** Problem requirements **
Tally the lines below that contain the word "Hồng", then give the tally alone.

[Records from a data source]
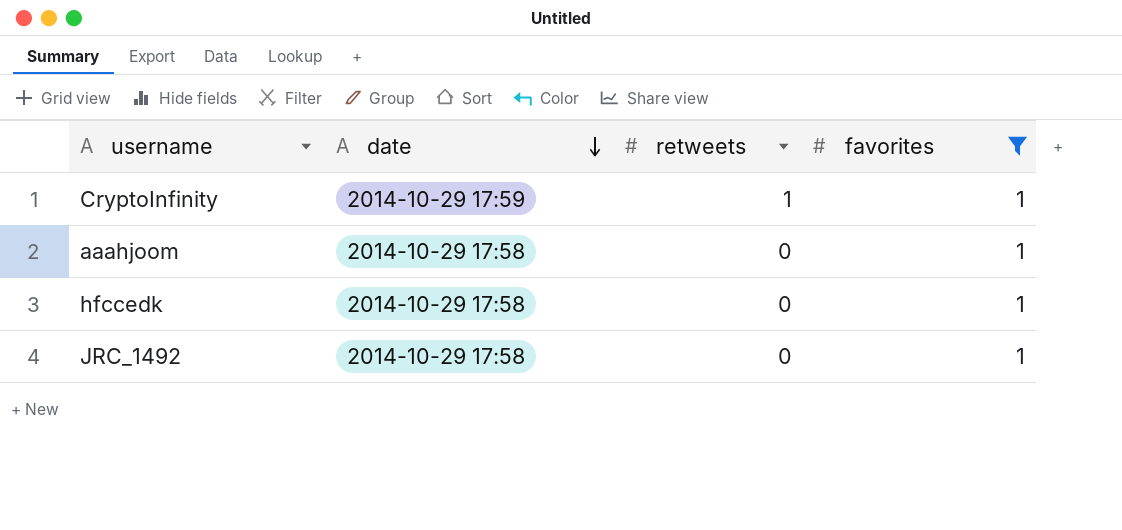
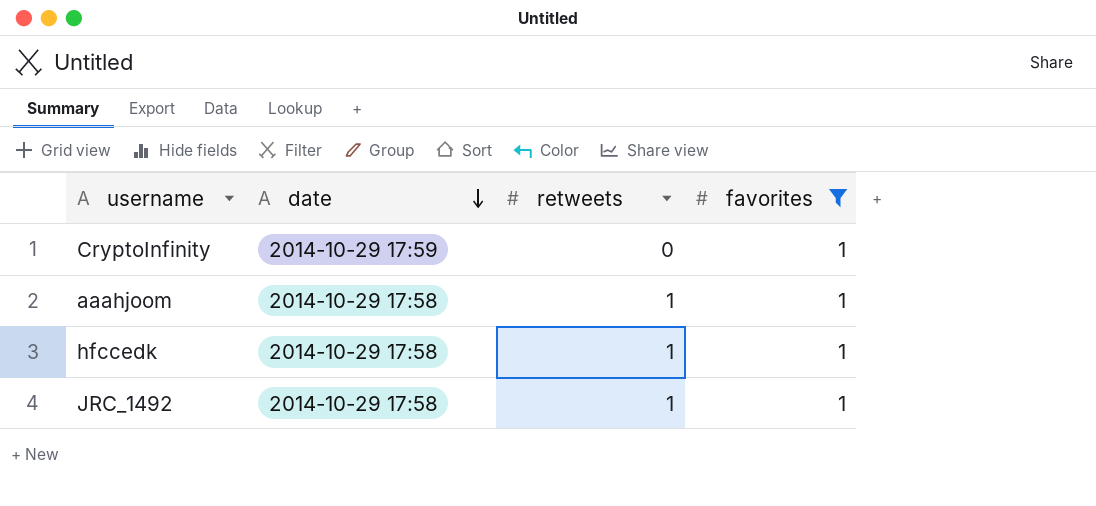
CryptoInfinity | retweets: 1 -> 0
aaahjoom | retweets: 0 -> 1
hfccedk | retweets: 0 -> 1
JRC_1492 | retweets: 0 -> 1

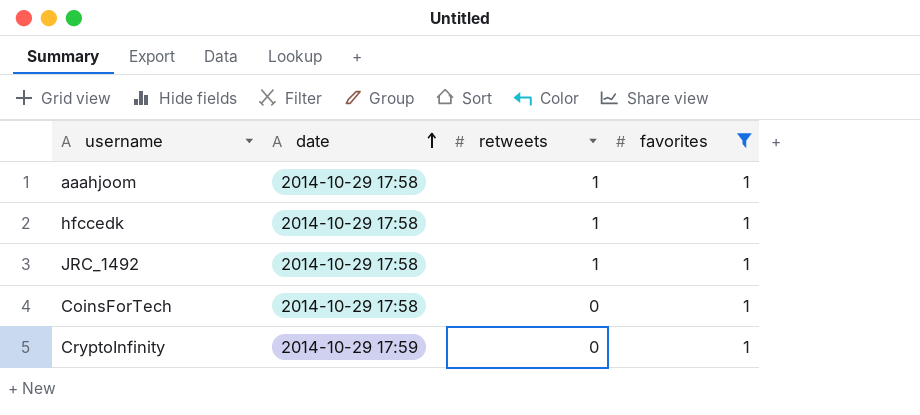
row order: date descending -> date ascending
row CoinsForTech: none -> 2014-10-29 17:58 | 0 | 1

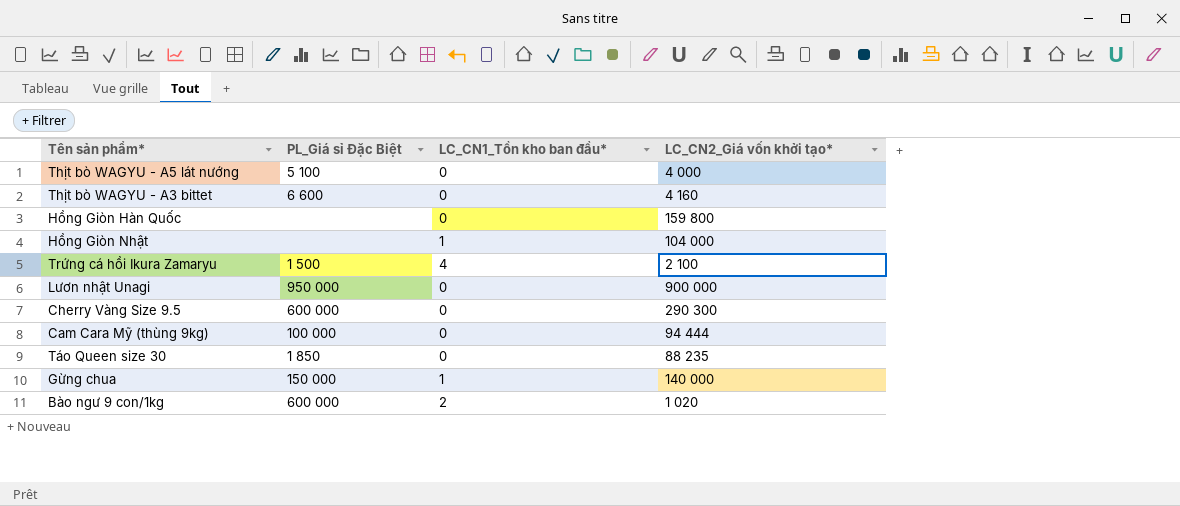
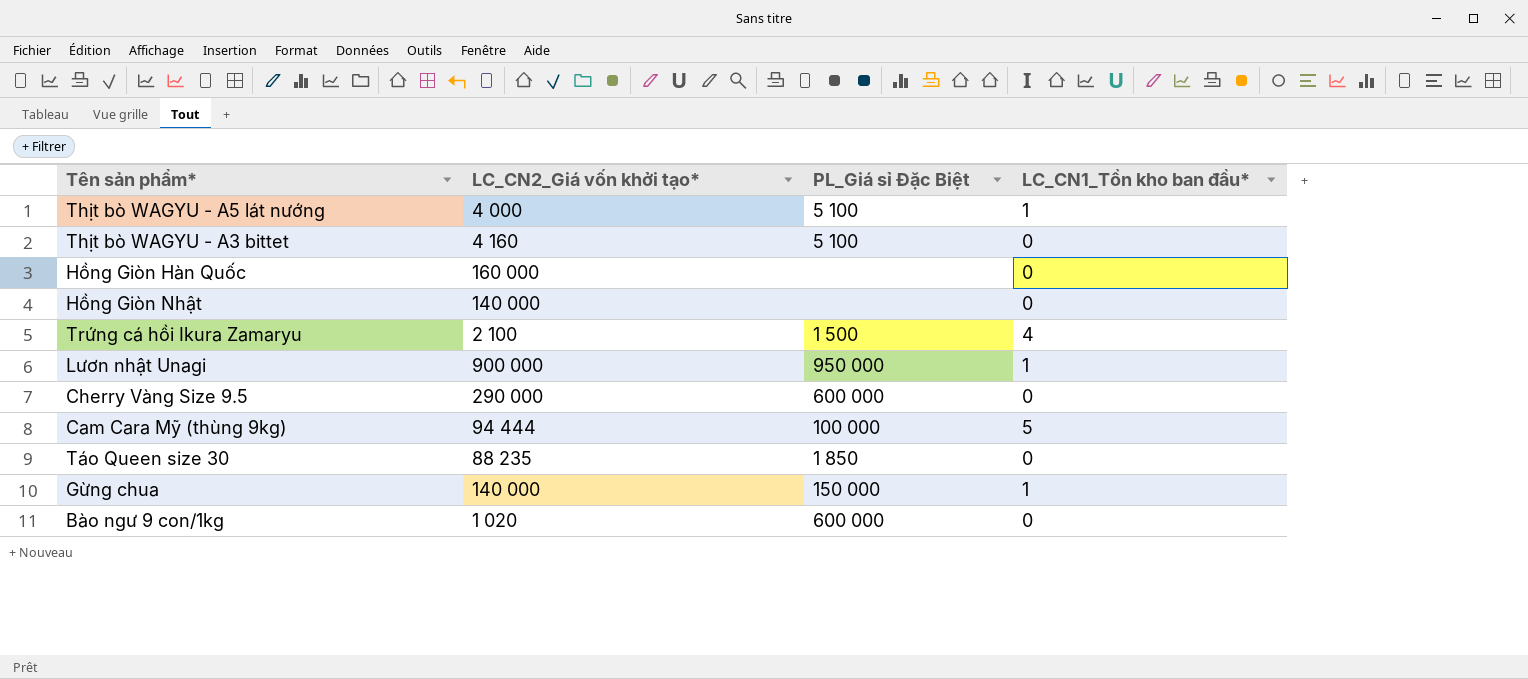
column LC_CN2_Giá vốn khởi tạo* | position: 4 -> 2
Thịt bò WAGYU - A5 lát nướng | LC_CN1_Tồn kho ban đầu*: 0 -> 1
Thịt bò WAGYU - A3 bittet | PL_Giá sỉ Đặc Biệt: 6 600 -> 5 100
Hồng Giòn Hàn Quốc | LC_CN2_Giá vốn khởi tạo*: 159 800 -> 160 000
Hồng Giòn Nhật | LC_CN2_Giá vốn khởi tạo*: 104 000 -> 140 000
Hồng Giòn Nhật | LC_CN1_Tồn kho ban đầu*: 1 -> 0
Lươn nhật Unagi | LC_CN1_Tồn kho ban đầu*: 0 -> 1
Cherry Vàng Size 9.5 | LC_CN2_Giá vốn khởi tạo*: 290 300 -> 290 000
Cam Cara Mỹ (thùng 9kg) | LC_CN1_Tồn kho ban đầu*: 0 -> 5
Bào ngư 9 con/1kg | LC_CN1_Tồn kho ban đầu*: 2 -> 0

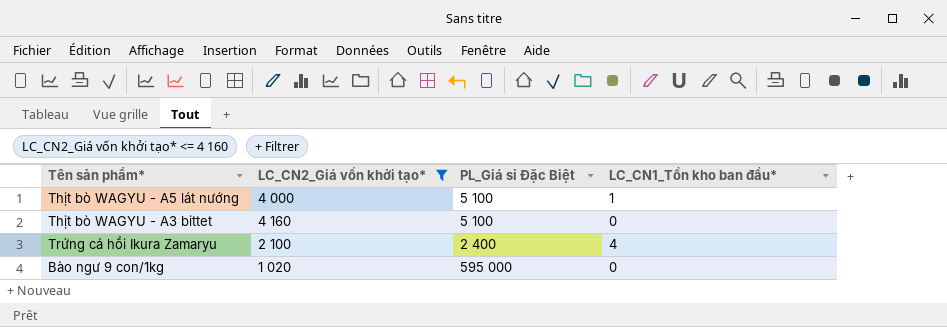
filter: none -> LC_CN2_Giá vốn khởi tạo* <= 4 160
Trứng cá hồi Ikura Zamaryu | PL_Giá sỉ Đặc Biệt: 1 500 -> 2 400
Bào ngư 9 con/1kg | PL_Giá sỉ Đặc Biệt: 600 000 -> 595 000

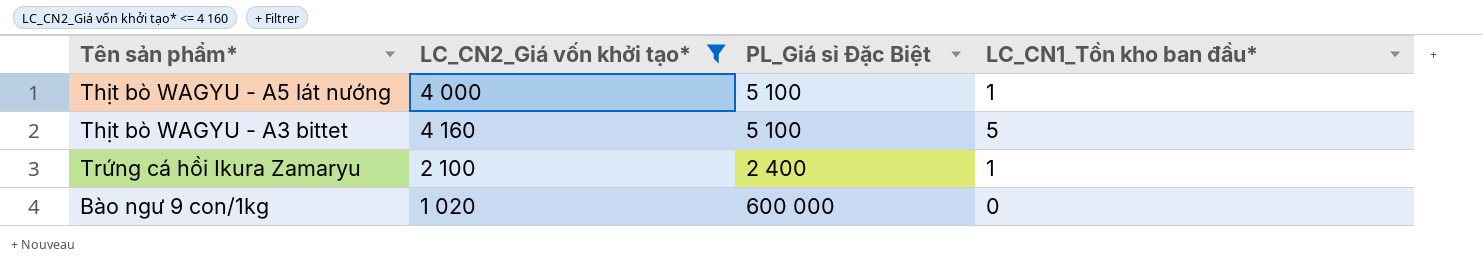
Thịt bò WAGYU - A3 bittet | LC_CN1_Tồn kho ban đầu*: 0 -> 5
Trứng cá hồi Ikura Zamaryu | LC_CN1_Tồn kho ban đầu*: 4 -> 1
Bào ngư 9 con/1kg | PL_Giá sỉ Đặc Biệt: 595 000 -> 600 000

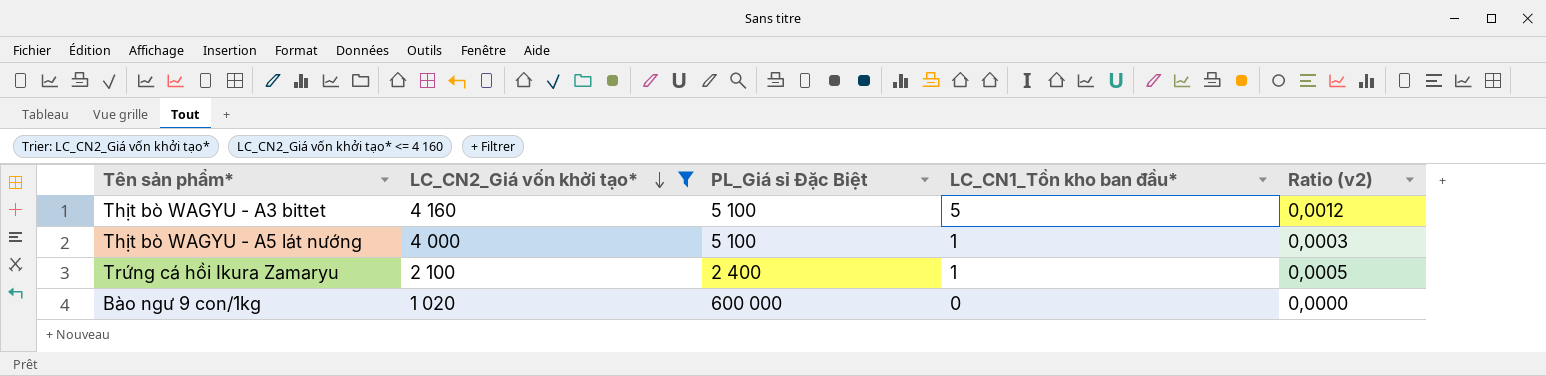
row order: none -> LC_CN2_Giá vốn khởi tạo* descending
column Ratio (v2) | formula: none -> [LC_CN1_Tồn kho ban đầu*] / [LC_CN2_Giá vốn khởi tạo*]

** Task answer **
3